Court rules against Christian legal student group. A federal appeals court has upheld an “open membership” rule for student organizations at a University of California law school, making a Christian student group ineligible for recognition because the group requires adherence to a faith statement and denies membership to gays. The Christian Legal Society at the university’s Hastings College of the Law had sought official recognition and school funding as a student organization but was denied because of its membership requirements.
Democrats stake claim on Robertson’s campus. A Democratic student group has formed at Regent University, the school founded by conservative televangelist Pat Robertson, who sought the Republican nomination for a White House bid in 1988. “Here, it is definitely a startling idea,” said Kalila Hines, a government major and one of the founding members of Regent Democrats. Regent, where Robertson is president and chancellor, has long had a student Republican group. The university approved Regent Democrats as an official student organization in late January, and the group now counts about 30 members.
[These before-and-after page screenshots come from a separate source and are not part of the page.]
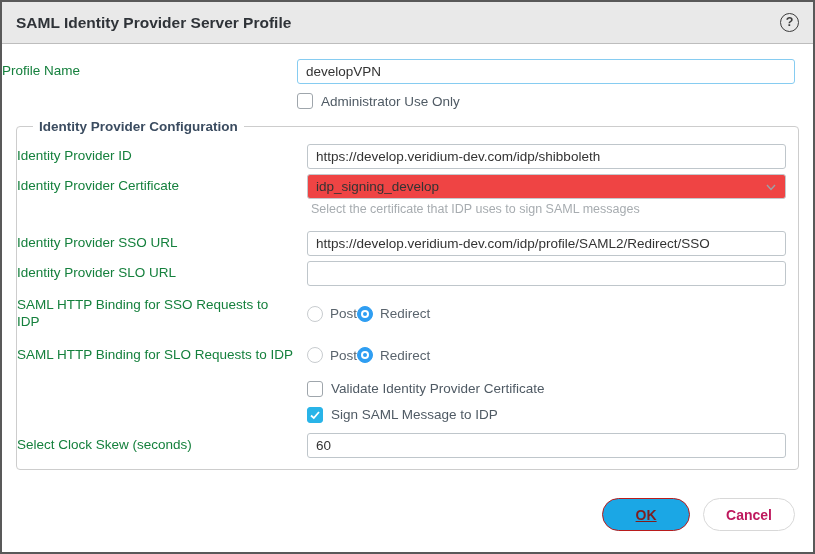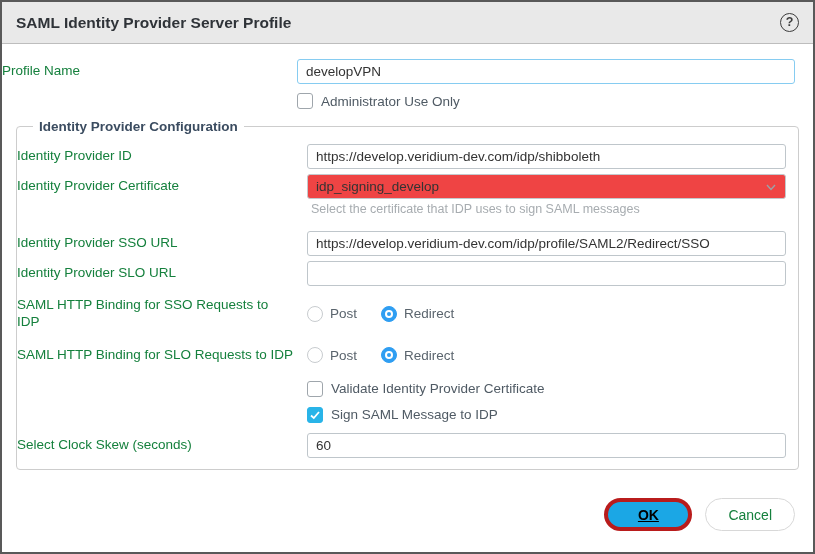--- a/index.html
+++ b/index.html
@@ -108,7 +108,7 @@
   .binding-row { margin-top: 11px; margin-bottom: 0; align-items: center; }
   .binding-row .row-label.wrap { max-width: 290px; }
   .binding-row .row-label.wrap .inner { display:inline-block; max-width: 262px; }
-  .radio-group { display: flex; align-items: center; gap: 24px; }
+  .radio-group { display: flex; align-items: center; }
   .radio-opt { display: flex; align-items: center; gap: 7px; cursor: pointer; color: #5a646d; }
   .radio {
     width: 16px; height: 16px;

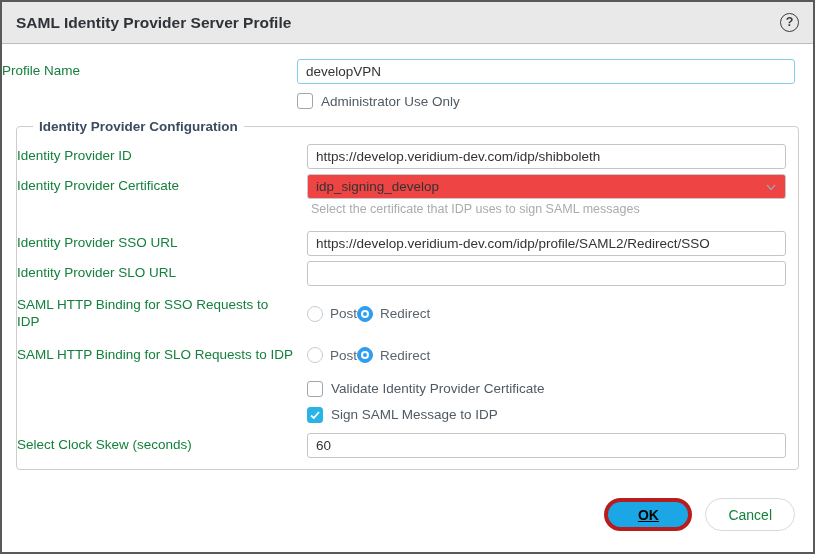--- a/index.html
+++ b/index.html
@@ -155,8 +155,8 @@
   }
   .btn-primary {
     background: #1ba7e5;
-    border: 4px solid #b91c1c;
-    color: #000000;
+    border: 1px solid #b91c1c;
+    color: #7f1d1d;
     font-weight: 700;
     text-decoration: underline;
   }

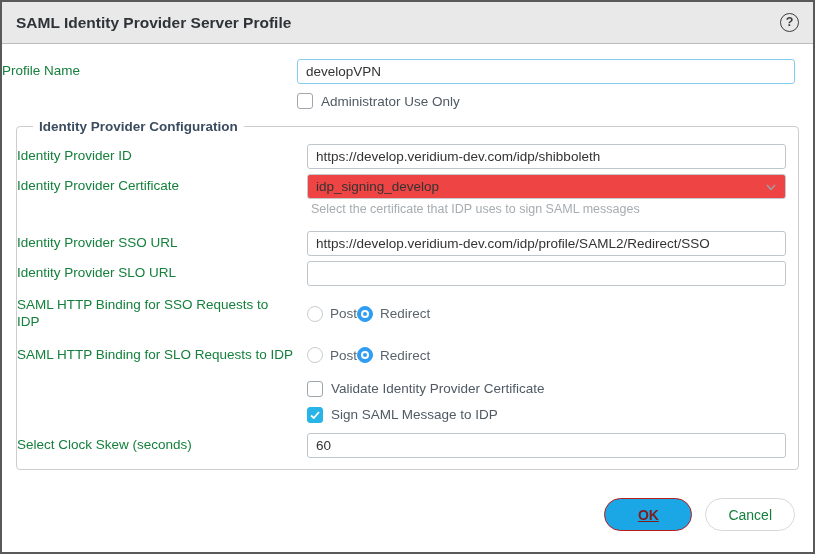--- a/index.html
+++ b/index.html
@@ -163,7 +163,8 @@
   .btn-secondary {
     background: #fff;
     border: 1px solid #d8d8d8;
-    color: #15803d;
+    color: #be185d;
+    font-weight: bold;
   }
 </style>
 </head>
Study Bible wins publishers’ award. The Evangelical Christian Publishers Association named the ESV Study Bible the “Christian Book of the Year,” marking the first time the honor has been given to a study Bible. The English Standard Version Bible includes study notes from evangelical Christian scholars and other reference materials. Published by Crossway, it also won in the best Bible category. The award was announced at the 2009 Christian Book Expo in Dallas. The Christian Book Awards, which previously were known as the Gold Medallion Book Awards, were established in 1978 to recognize Christian books for excellent content, design and literary quality.
French physicist wins Templeton Prize. Bernard d’Espagnat, a renowned French physicist whose research has centered on hidden realities “beyond our possibilities of description,” has won the 2009 Templeton Prize, valued at $1.42 million. D’Espagnat, 87, becomes the latest in a series of physicists and cosmologists whose work at the intersection of religion and science has won the Templeton Prize, the world’s single largest annual award given to an individual. A professor emeritus of theoretical physics at the University of Paris-Sud, d’Espagnat is perhaps best known for his research into what he terms “veiled reality”—a domain that underlies energy, matter, space and time—and the ways science can help reveal the nature of reality. The Templeton Award honors a living person “who has made an exceptional contribution to affirming life’s spiritual dimension, whether through insight, discovery or practical works,” according to the John Templeton Foundation, based in West Conshohocken, Pa. Previous winners include evangelist Billy Graham, the late Mother Teresa and the late Russian author Aleksandr Solzhenitsyn.